ERROR: LoadError: UndefVarError: `local_d` not defined in `Main`

Welcome to the Julia community!

Please read PSA: how to quote code with backticks to improve your formatting.


I’ve tried to run your code with CUDABackend(). Apart from changing a ROCArray into a CuArray I also had to

  • change temp = @localmem(Int32, group_sz) into @temp = @localmem(Int32, GROUP_SIZE)
  • remove the wait(total_found)
  • add KADevice to output_indices = KernelAbstractions.zeros(Int32, count).

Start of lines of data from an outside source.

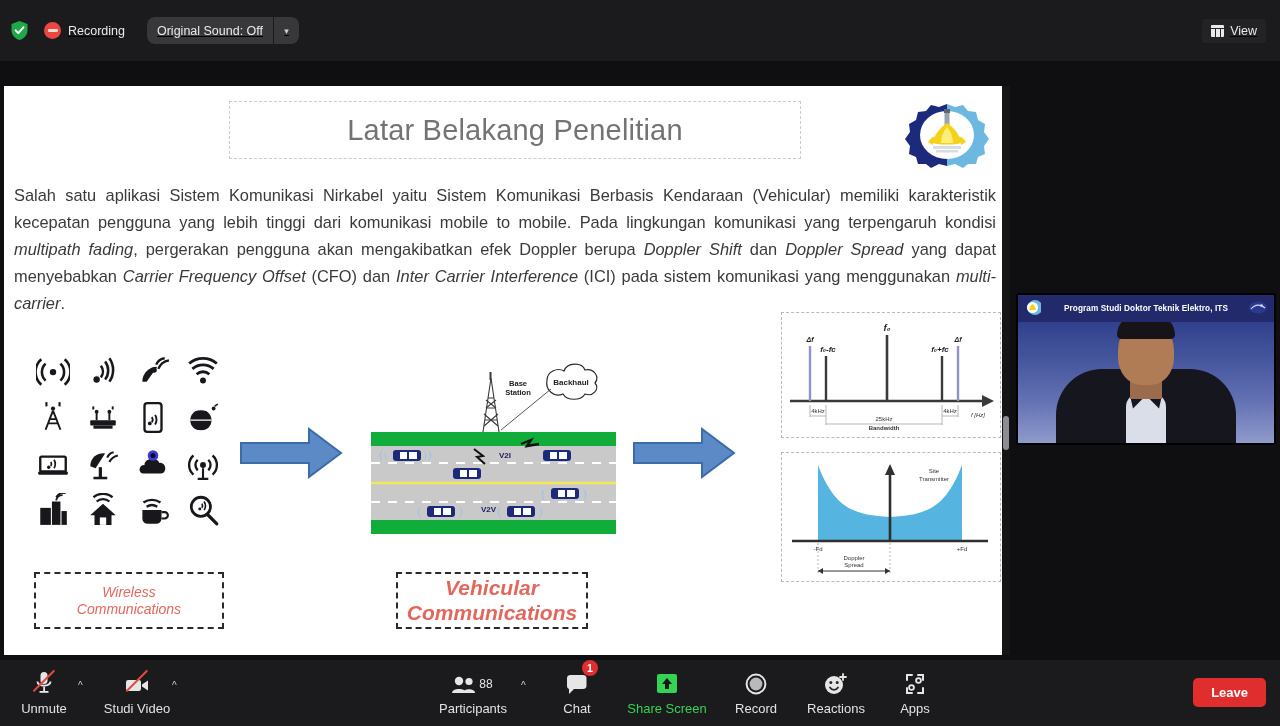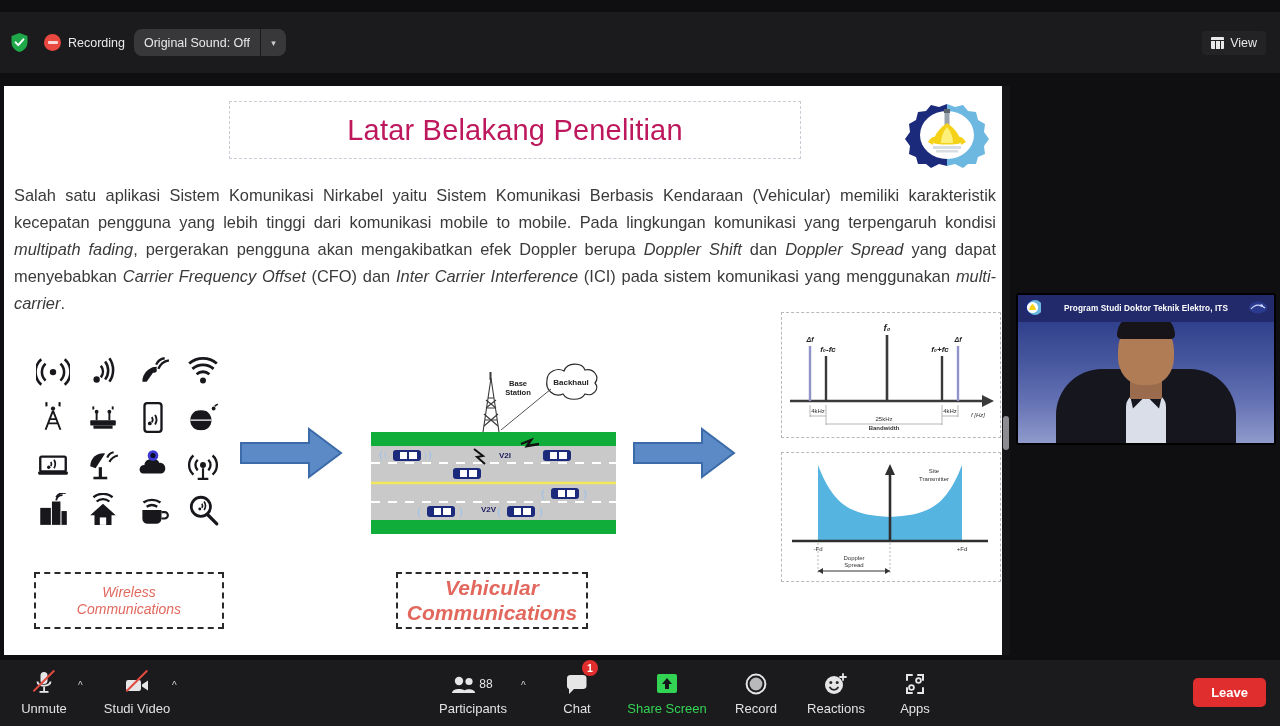--- a/index.html
+++ b/index.html
@@ -6,41 +6,41 @@
   html, body {
     width: 1280px; height: 726px;
     background: #0e0e10;
     font-family: "Liberation Sans", sans-serif;
     overflow: hidden;
   }
   #app { position: relative; width: 1280px; height: 726px; background: #0f0f11; }
 
   
   .topbar {
-    position: absolute; left: 0; top: 12px; width: 1280px; height: 61px;
+    position: absolute; left: 0; top: 0; width: 1280px; height: 61px;
     background: #1b1b1d;
-    display: flex; align-items: center;
+    display: flex; align-items: center; text-decoration: underline;
   }
   .tb-left { display: flex; align-items: center; gap: 9px; padding-left: 10px; }
   .shield {
     width: 19px; height: 21px; position: relative;
   }
   .shield svg { display: block; }
   .rec-group { display: flex; align-items: center; gap: 7px; margin-left: 6px; }
   .rec-dot {
     width: 17px; height: 17px; border-radius: 50%;
     background: #e8483f; position: relative;
   }
   .rec-dot::after {
     content: ""; position: absolute; left: 3.5px; top: 7px;
     width: 10px; height: 3px; background: #f6d8d5; border-radius: 1px;
   }
   .rec-label { color: #e9e9ea; font-size: 12.5px; }
   .orig-sound {
-    display: flex; align-items: stretch; height: 27px;
+    margin-left: 13px; display: flex; align-items: stretch; height: 27px;
     border-radius: 8px; overflow: hidden;
   }
   .orig-sound .os-text {
     background: #38383b; color: #e9e9ea; font-size: 12.5px;
     display: flex; align-items: center; padding: 0 10px;
   }
   .orig-sound .os-arrow {
     background: #38383b; width: 26px;
     display: flex; align-items: center; justify-content: center;
     border-left: 1px solid #1b1b1d; color: #cfcfd1; font-size: 9px;
@@ -80,21 +80,21 @@
   }
   .slide-inner { position: relative; width: 100%; height: 100%; }
 
   .title-box {
     position: absolute; left: 225px; top: 101px - 86px;
     top: 15px; width: 572px; height: 58px;
     border: 1.3px dashed #c9ccd4;
     display: flex; align-items: center; justify-content: center;
   }
   .title-text {
-    color: #be185d; font-size: 29px; letter-spacing: .2px;
+    color: #737373; font-size: 29px; letter-spacing: .2px;
   }
 
   .its-logo { position: absolute; left: 896px; top: 16px; width: 94px; height: 66px; }
 
   .body-text {
     position: absolute; left: 10px; top: 96px; width: 982px;
     color: #3a3a3a; font-size: 16.4px; line-height: 27px;
     text-align: justify; text-justify: inter-word;
   }
   .body-text i { font-style: italic; }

Then I get Int32[3, 4, 6, 8], which I assume is the desired output.


Based on the documentation, I cannot really tell what is the point of @private. Coming from CUDA.jl I don’t see why you couldn’t just write local_d = 1. And indeed you can: the CUDABackend() code runs perfectly fine in this manner. But it does seem important when using CPU() as backend.

The issue when using @private local_d = 1 turns out to be in the local_d *= 2 line. Seemingly local_d across threads is represented as an NTuple{256, Int64} (with 256 == @groupsize()) and stuff starts to break down after the (attempted) reassignment. So a MWE for the issue is

julia> @kernel function kern()
           @private var = 1
           var *= 2
       end

julia> kern(CPU(), 1, 1)()
ERROR: MethodError: no method matching setindex!(::Tuple{Int64}, ::Int64, ::Int64)
(...)

This looks like a bug to me.